Finally, I will compare high-sigma analysis techniques, for thoroughness.
MODELING PROCESS VARIATION AT THE DEVICE LEVEL
In modern PDKs supplied by foundries, each locally-varying process parameter
of each device is modeled as a distribution. On top of this, global process
variation is either modeled as a distribution, or as "corners" bounding a
distribution.
An example statistical model of device variation that is widely used,
accurate, and physically-based is the back propagation of variance (BPV)
model (Drennan and McAndrew 1999). The BPV model has one n-dimensional
distribution for each device (i.e. a transistor), and an n-dimensional
distribution for global variation. Each of the variables captures how the
underlying, physically independent process parameters change.
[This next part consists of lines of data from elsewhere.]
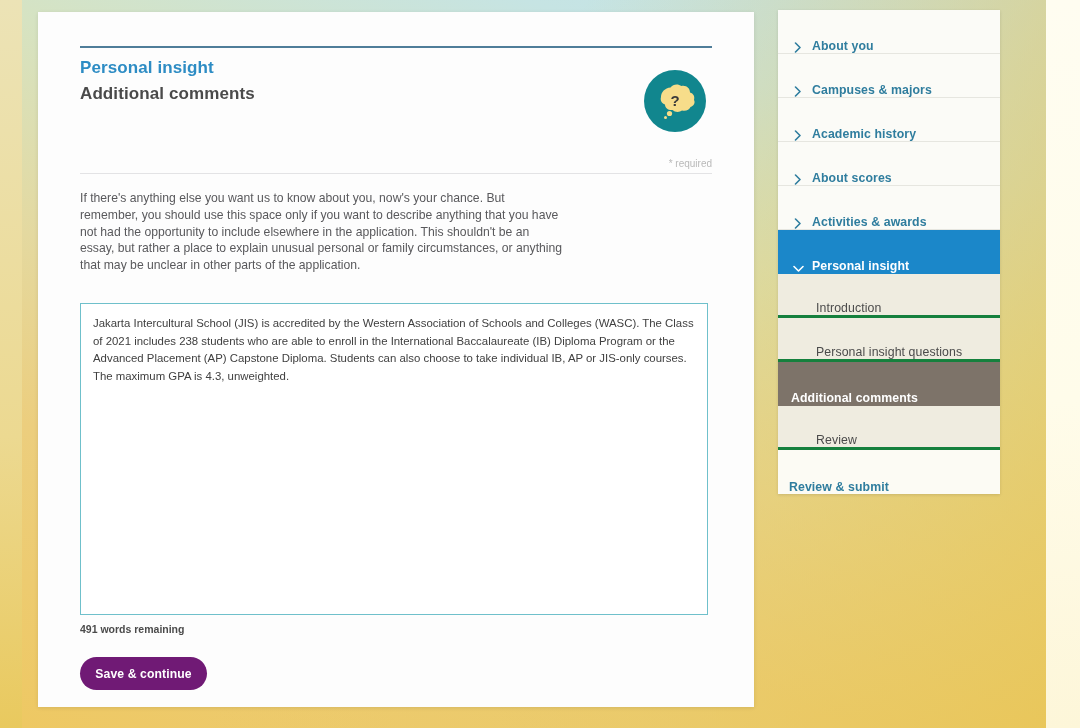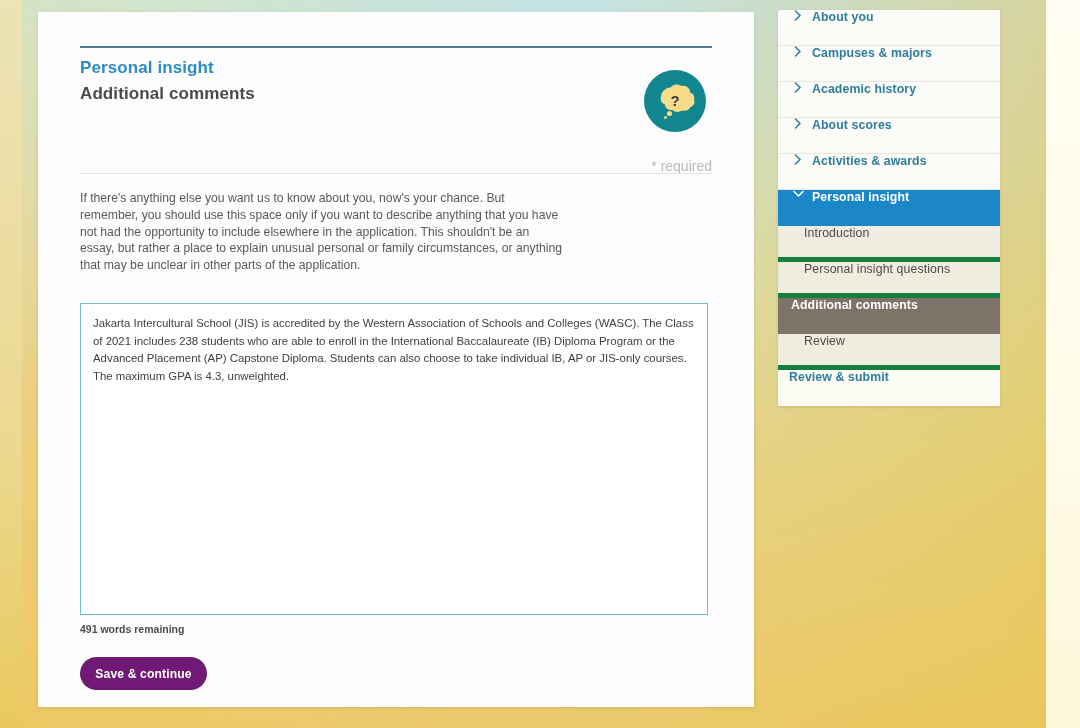"About you" .nav-item { align-items: flex-start -> flex-end; height: 36px -> 44px }
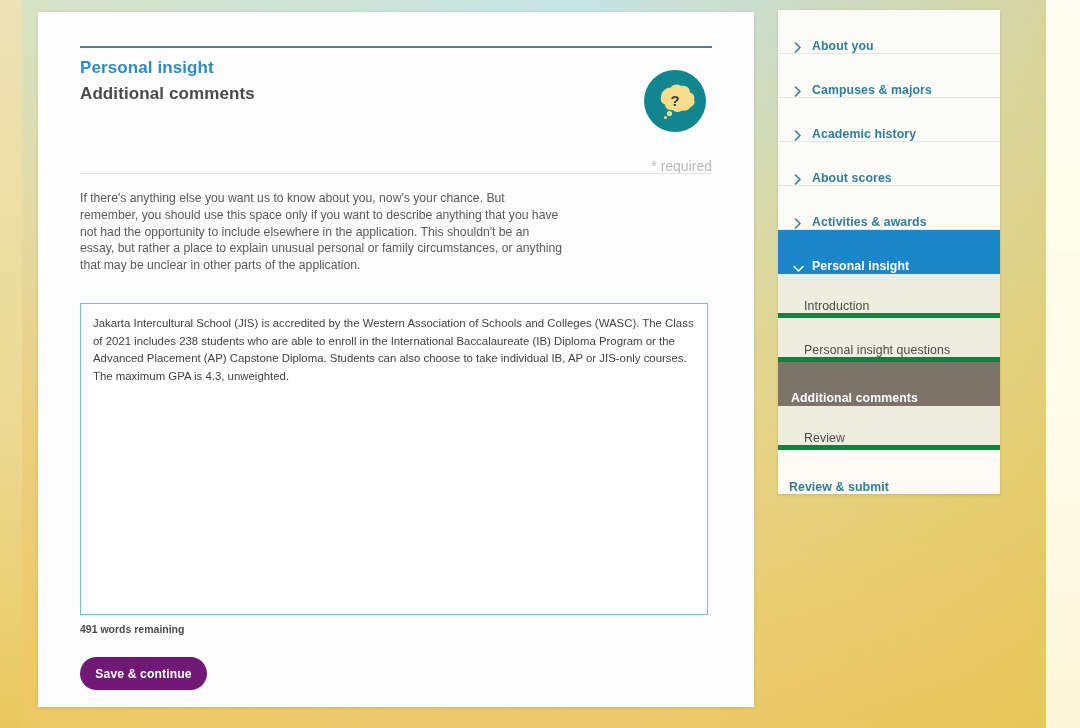"* required" .required-note { font-size: 14px -> 10px }
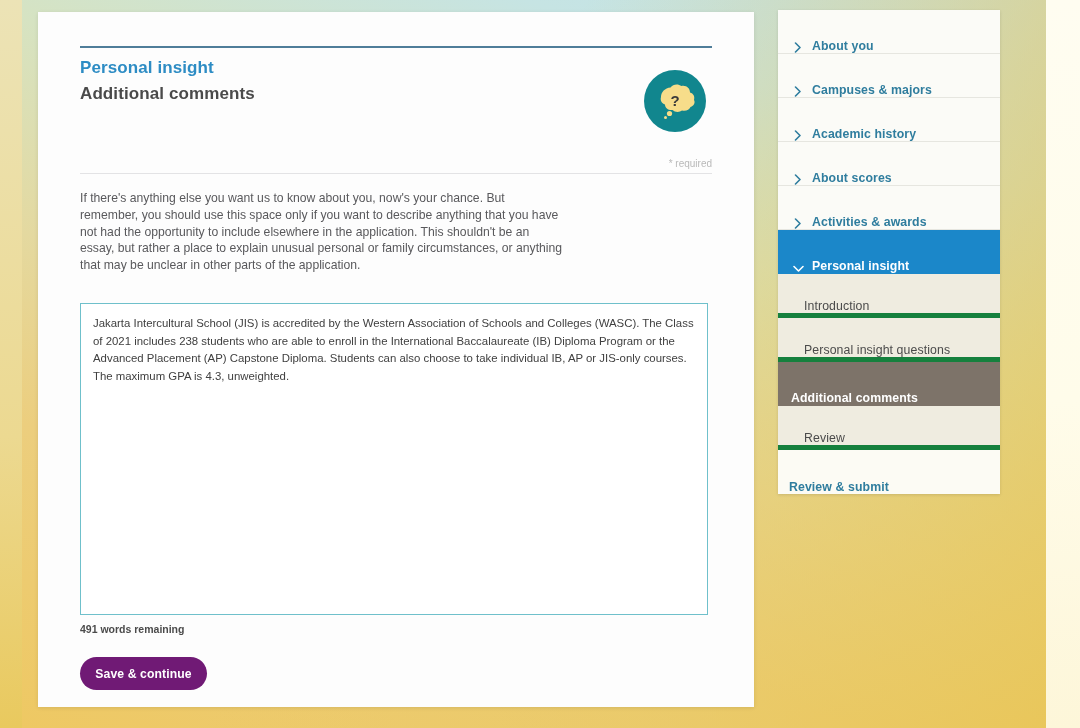"Introduction" .nav-sub { border-bottom: 5px solid #15803d -> 3px solid #15803d; padding-left: 26px -> 38px }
In the example below, the parameters are flatband voltage Vfb, mobility mu,
substrate dopant concentration Nsub, length offset deltaL, width offset
deltaW, short channel effect Vtl, narrow width effect Vtw, gate oxide
thickness tox, and source/drain sheet resistance rho_sh. More physical
parameters may be added.
Variation of these physical process parameters leads directly to variation
(in silicon, and in simulation) of a device's electrical characteristics
like drain current Id, input voltage Vgs, transconductance gm, and output
conductance gd.
The random variables in these models may be normally distributed, log-
normally distributed, uniformly distributed, and so on. Furthermore,
random variables aren't always independent - they can be correlated.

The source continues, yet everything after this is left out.